##### Exercise input #####

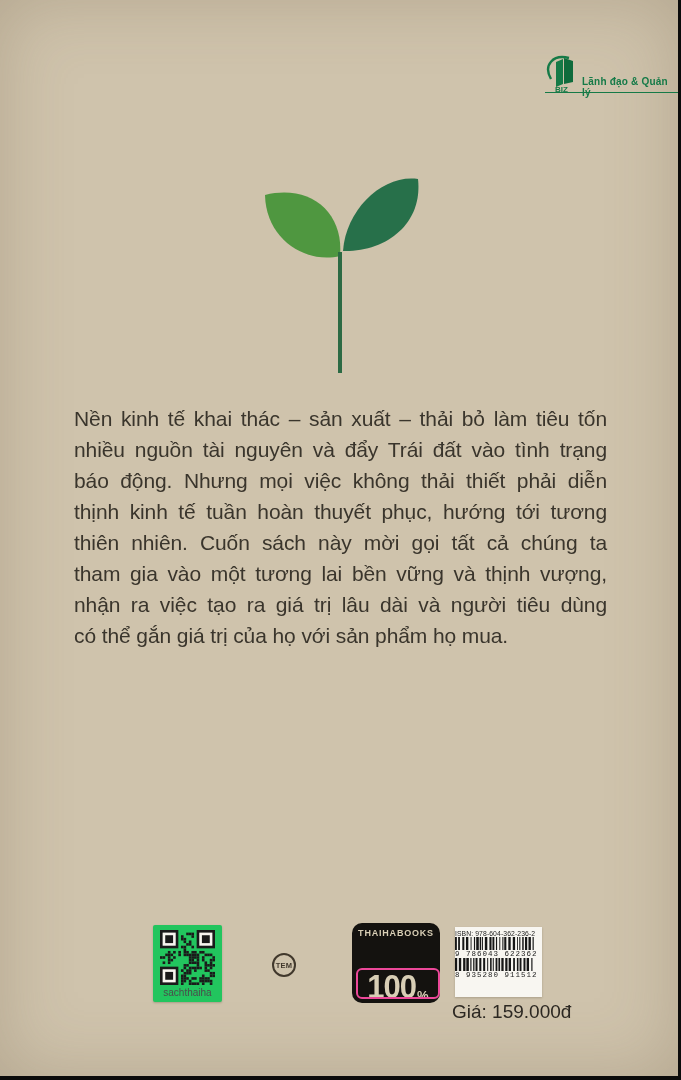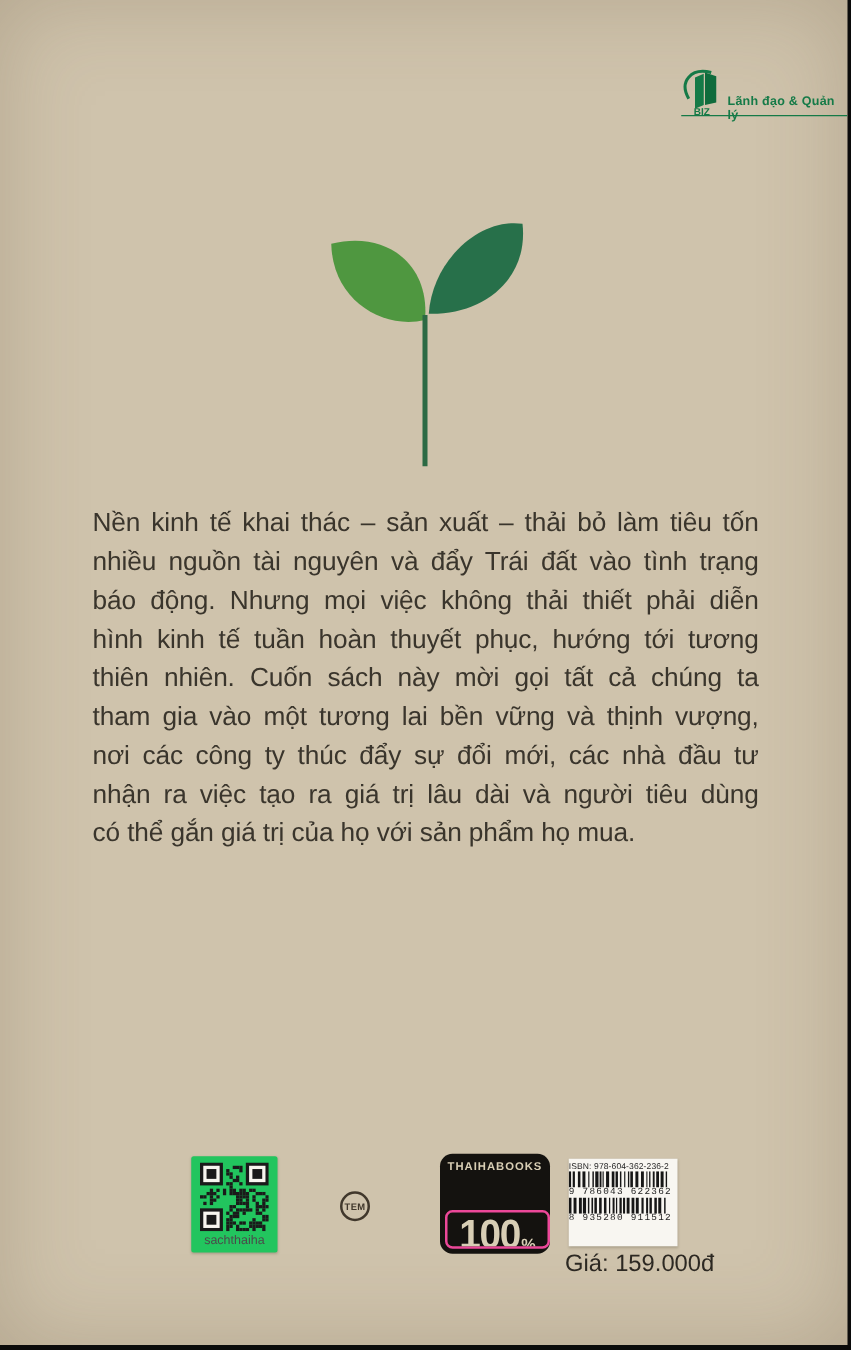--- a/index.html
+++ b/index.html
@@ -73,7 +73,7 @@
       <div class="para-line">Nền kinh tế khai thác – sản xuất – thải bỏ làm tiêu tốn</div>
       <div class="para-line">nhiều nguồn tài nguyên và đẩy Trái đất vào tình trạng</div>
       <div class="para-line">báo động. Nhưng mọi việc không thải thiết phải diễn</div>
-      <div class="para-line">hình kinh tế tuần hoàn thuyết phục, hướng tới tương</div>
+      <div class="para-line">thịnh kinh tế tuần hoàn thuyết phục, hướng tới tương</div>
       <div class="para-line">thiên nhiên. Cuốn sách này mời gọi tất cả chúng ta</div>
       <div class="para-line">tham gia vào một tương lai bền vững và thịnh vượng,</div>
       <div class="para-line">nơi các công ty thúc đẩy sự đổi mới, các nhà đầu tư</div>

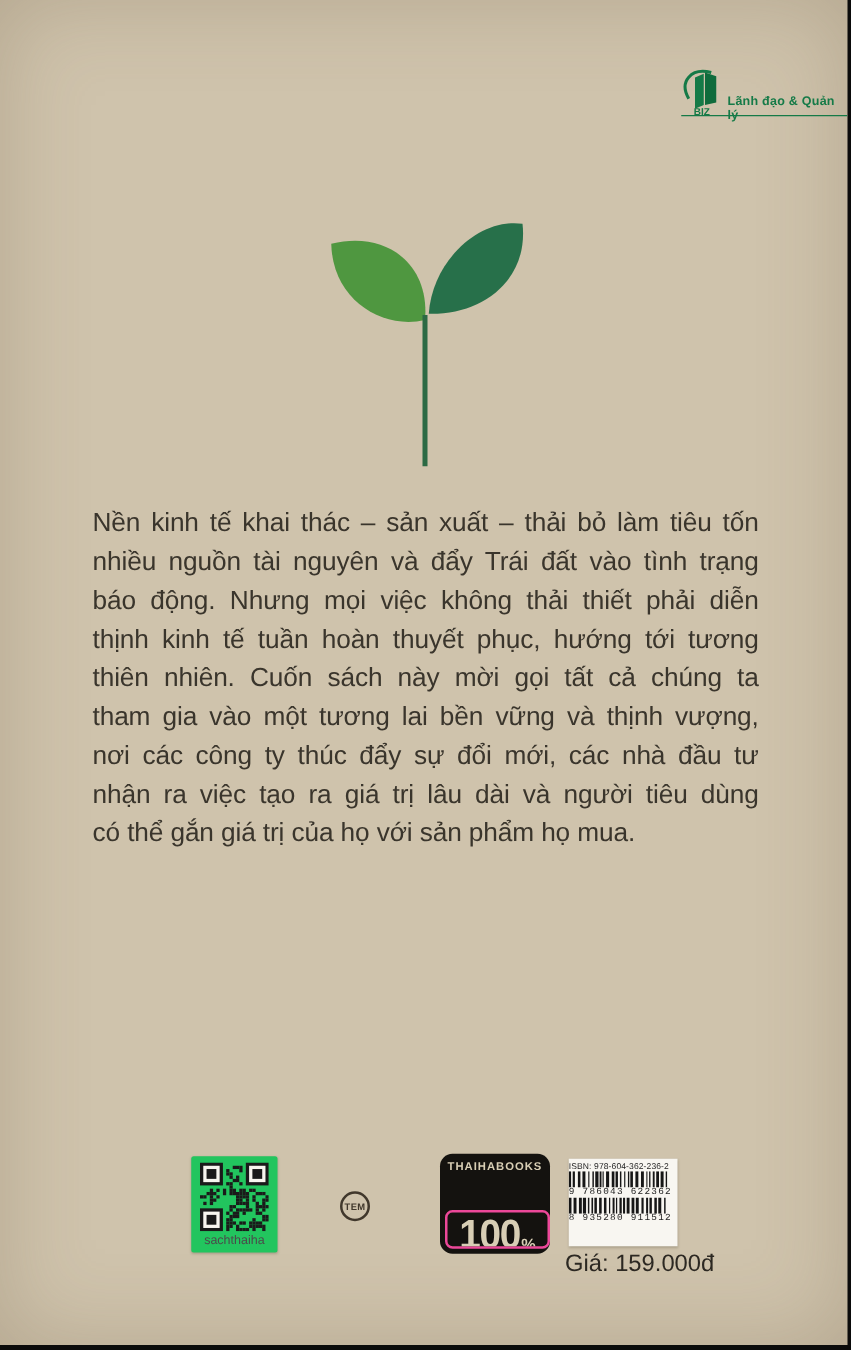--- a/index.html
+++ b/index.html
@@ -76,7 +76,6 @@
       <div class="para-line">thịnh kinh tế tuần hoàn thuyết phục, hướng tới tương</div>
       <div class="para-line">thiên nhiên. Cuốn sách này mời gọi tất cả chúng ta</div>
       <div class="para-line">tham gia vào một tương lai bền vững và thịnh vượng,</div>
-      <div class="para-line">nơi các công ty thúc đẩy sự đổi mới, các nhà đầu tư</div>
       <div class="para-line">nhận ra việc tạo ra giá trị lâu dài và người tiêu dùng</div>
       <div class="para-line last">có thể gắn giá trị của họ với sản phẩm họ mua.</div>
     </div>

#####

*Work required*. Exactly the lines from the one containing "phẩm họ mua.</div>" to the final line of the entries must be restated, and no others.

*Exercise result*.
       <div class="para-line last">có thể gắn giá trị của họ với sản phẩm họ mua.</div>
     </div>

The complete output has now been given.